On the campaign trail, Thomas has remained defiant in defending the policy against attacks by Nelson. And in fact, he’s gone on the attack, saying Nelson, who once served as an attorney for Gov. Janet Napolitano, is soft on crime.
“The only people I hear complaining about it are defense attorneys because they don’t want to go to trial, and some of the judges that don’t like having the trial either,” Thomas said. “I’m sorry to inconvenience them, but this is what the public wants. I think it’s what the Legislature intended when they wrote a criminal code with such stiff sentences. They didn’t want prosecutors to plead down to a small fraction of the standard sentence. They want these people off the streets so they can’t victimize others.”
And standing up for victims is something Thomas has repeatedly said Nelson will not do. He says that his Democratic challenger has worked as a “liberal” defense attorney and even helped a convicted murderer try to appeal a death sentence.
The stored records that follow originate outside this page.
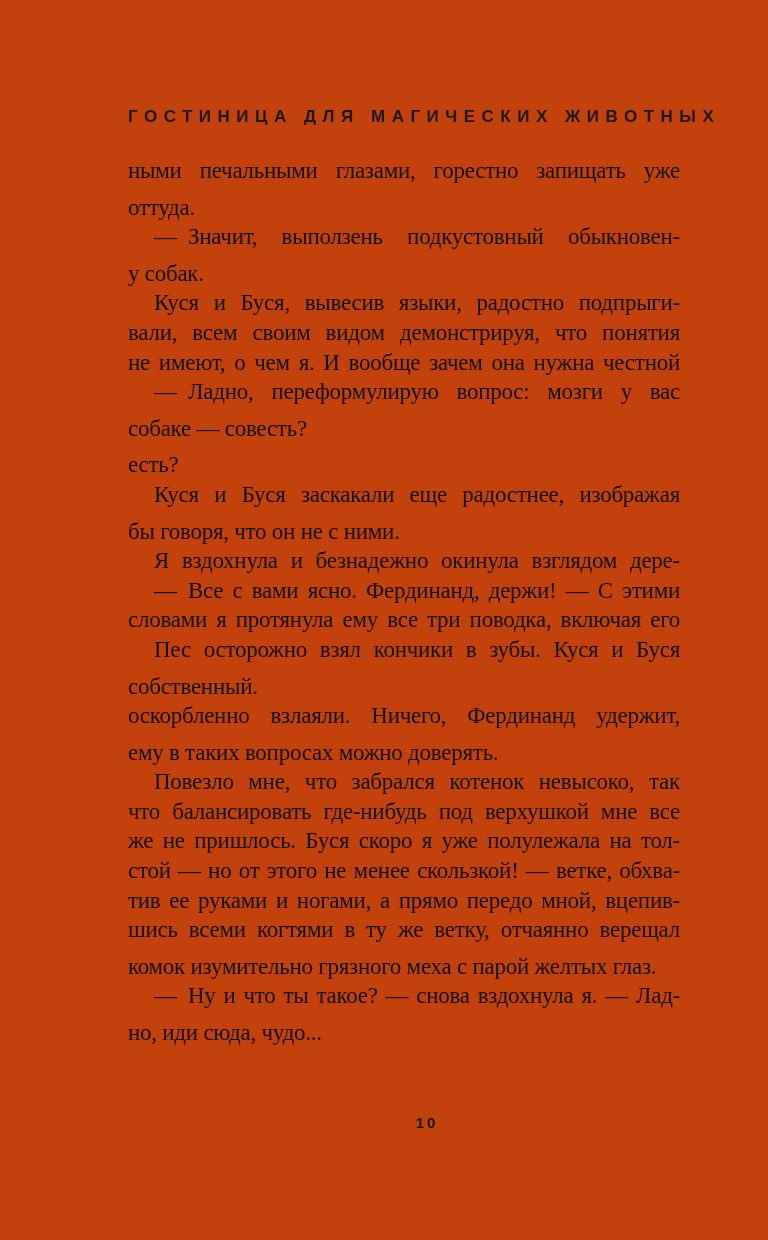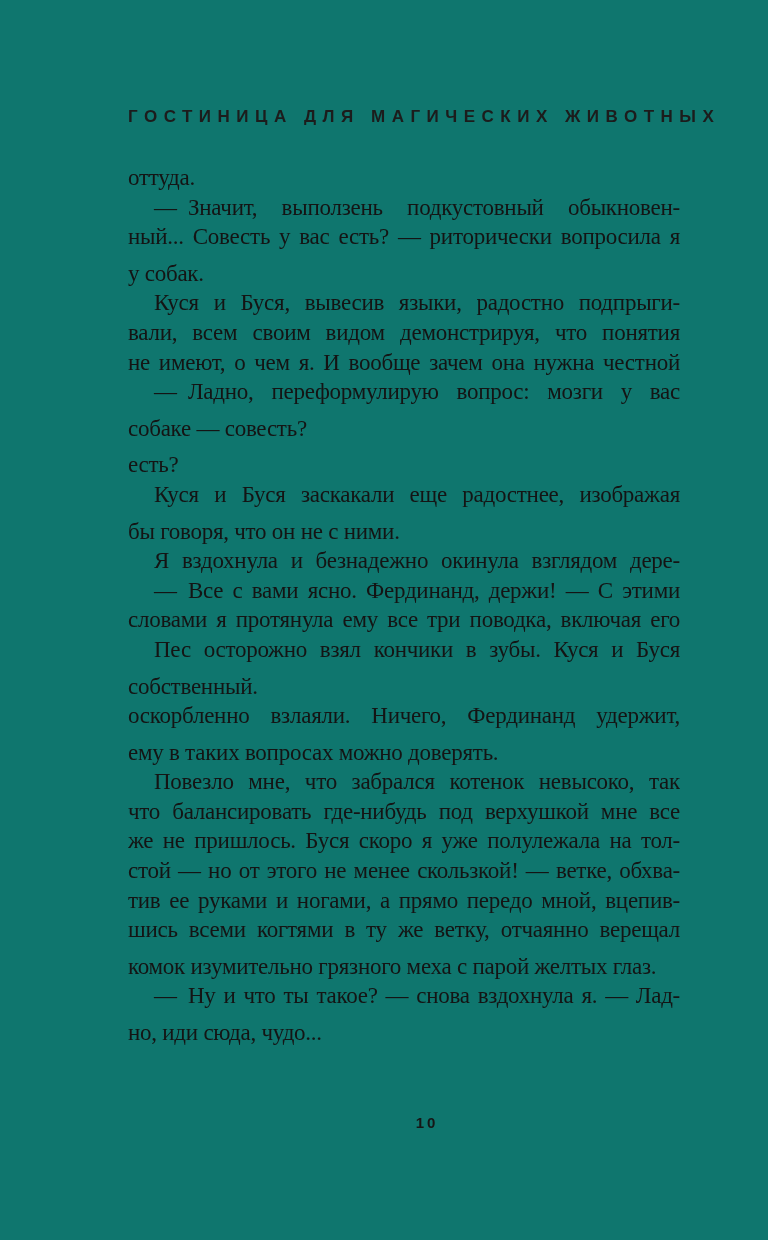--- a/index.html
+++ b/index.html
@@ -11,7 +11,7 @@
   .page {
     position: relative;
     width: 768px; height: 1240px;
-    background: #0f766e;
+    background: #c2410c;
     color: #161616;
     overflow: hidden;
     text-decoration: underline;

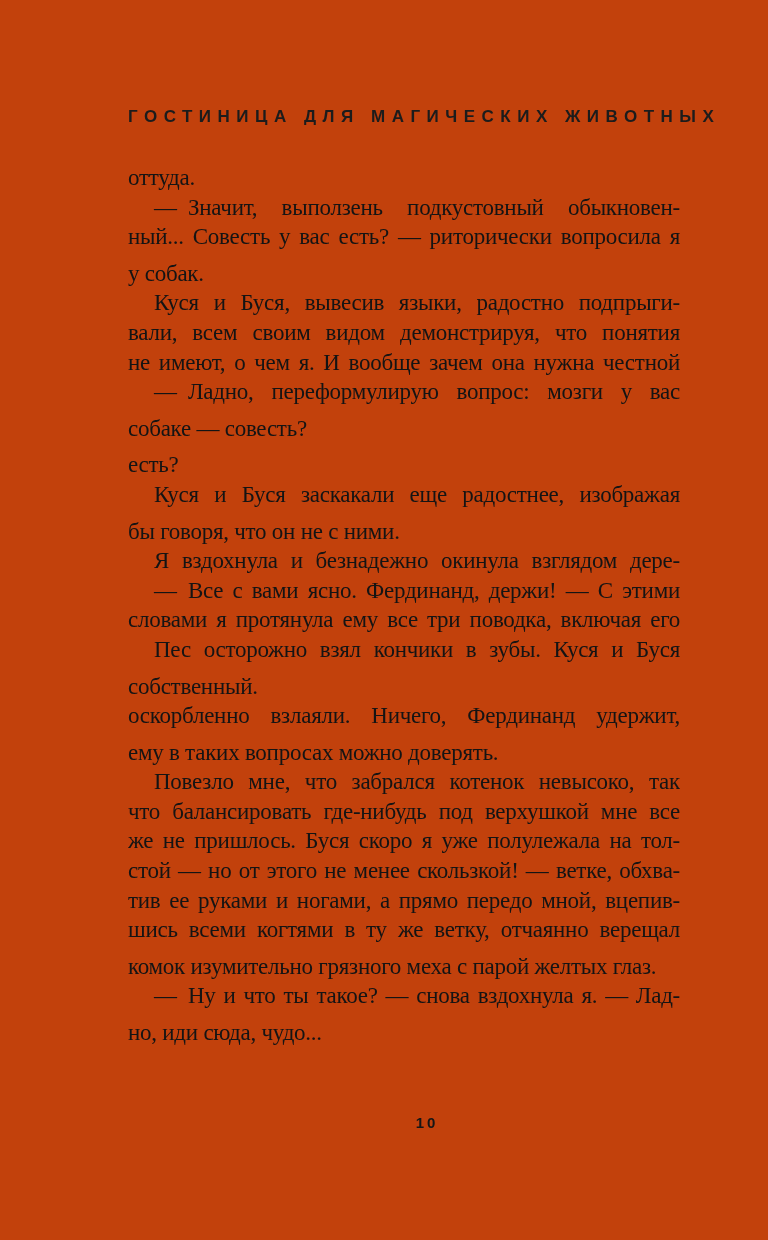--- a/index.html
+++ b/index.html
@@ -62,6 +62,7 @@
   <div class="running-header">ГОСТИНИЦА ДЛЯ МАГИЧЕСКИХ ЖИВОТНЫХ</div>
 
   <div class="text-block">
+      <div class="line">ными печальными глазами, горестно запищать уже</div>
       <div class="line end">оттуда.</div>
       <div class="line indent">— Значит, выползень подкустовный обыкновен-</div>
       <div class="line">ный... Совесть у вас есть? — риторически вопросила я</div>

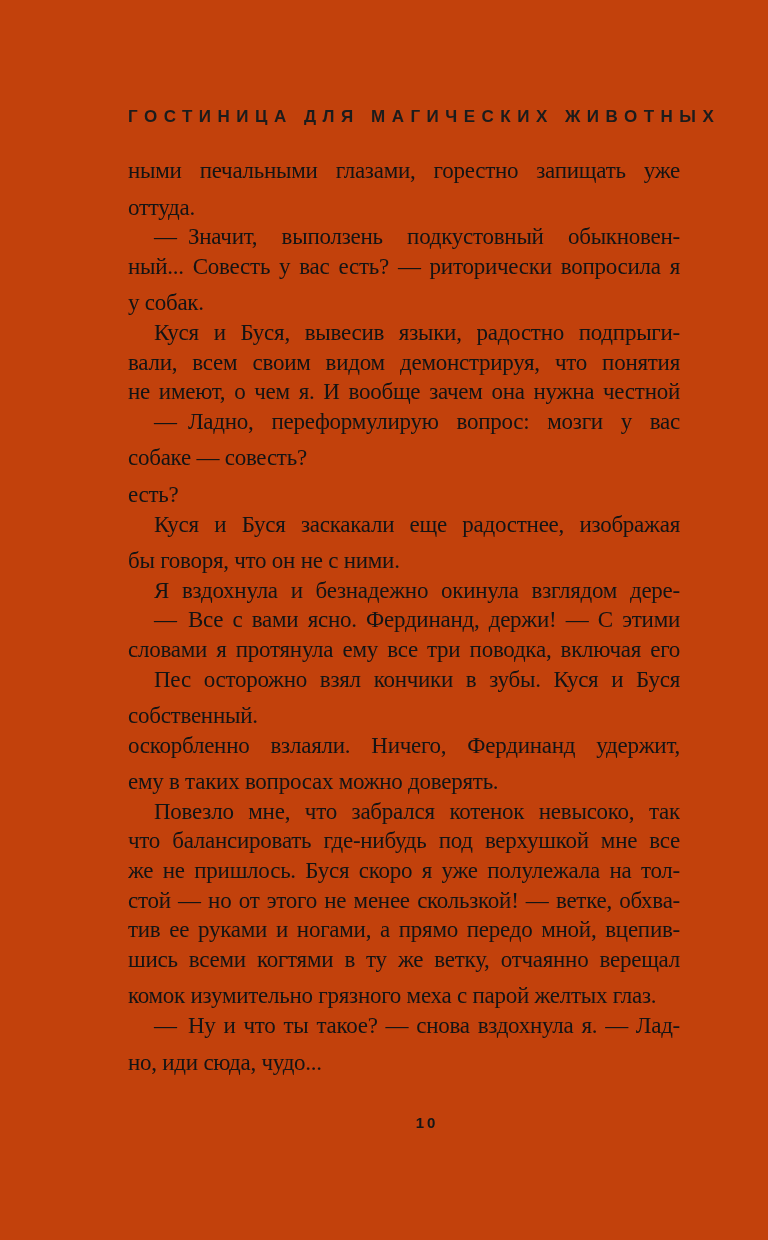--- a/index.html
+++ b/index.html
@@ -65,7 +65,6 @@
       <div class="line">ными печальными глазами, горестно запищать уже</div>
       <div class="line end">оттуда.</div>
       <div class="line indent">— Значит, выползень подкустовный обыкновен-</div>
-      <div class="line">ный... Совесть у вас есть? — риторически вопросила я</div>
       <div class="line end">у собак.</div>
       <div class="line indent">Куся и Буся, вывесив языки, радостно подпрыги-</div>
       <div class="line">вали, всем своим видом демонстрируя, что понятия</div>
But even in Shelby County, prosecutors were forced to find a middle ground between a hardheaded pursuit of justice and offering light sentences to dangerous criminals.
In April 2007, Shelby County prosecutors approved a plea arrangement for Dale Mardis after coming to the conclusion that they would not be able to prove he committed the premeditated murder of code enforcement officer Mickey Wright.
Mardis faced first-degree murder charges that could have resulted in his execution. But at trial, prosecutors feared the man could have received less time in prison or perhaps no time at all. As part of Mardis’ plea deal, which sent him to prison for 15 years without the possibility of parole, he agreed to lead officials to Wright’s body.
Shelby County prosecutor Bill Gibbons wrote a letter to the public after deciding to seek a lesser charge against Mardis, saying it is unethical to prosecute a charge when the prosecutor knows it’s not supported by the evidence.
“I regret that we were unable to convince the Wright family that our decision was the correct one,” Gibbons wrote. “We care about victims and their families and hope they agree with our decisions, but sometimes they prefer an outcome that we cannot ethically achieve.”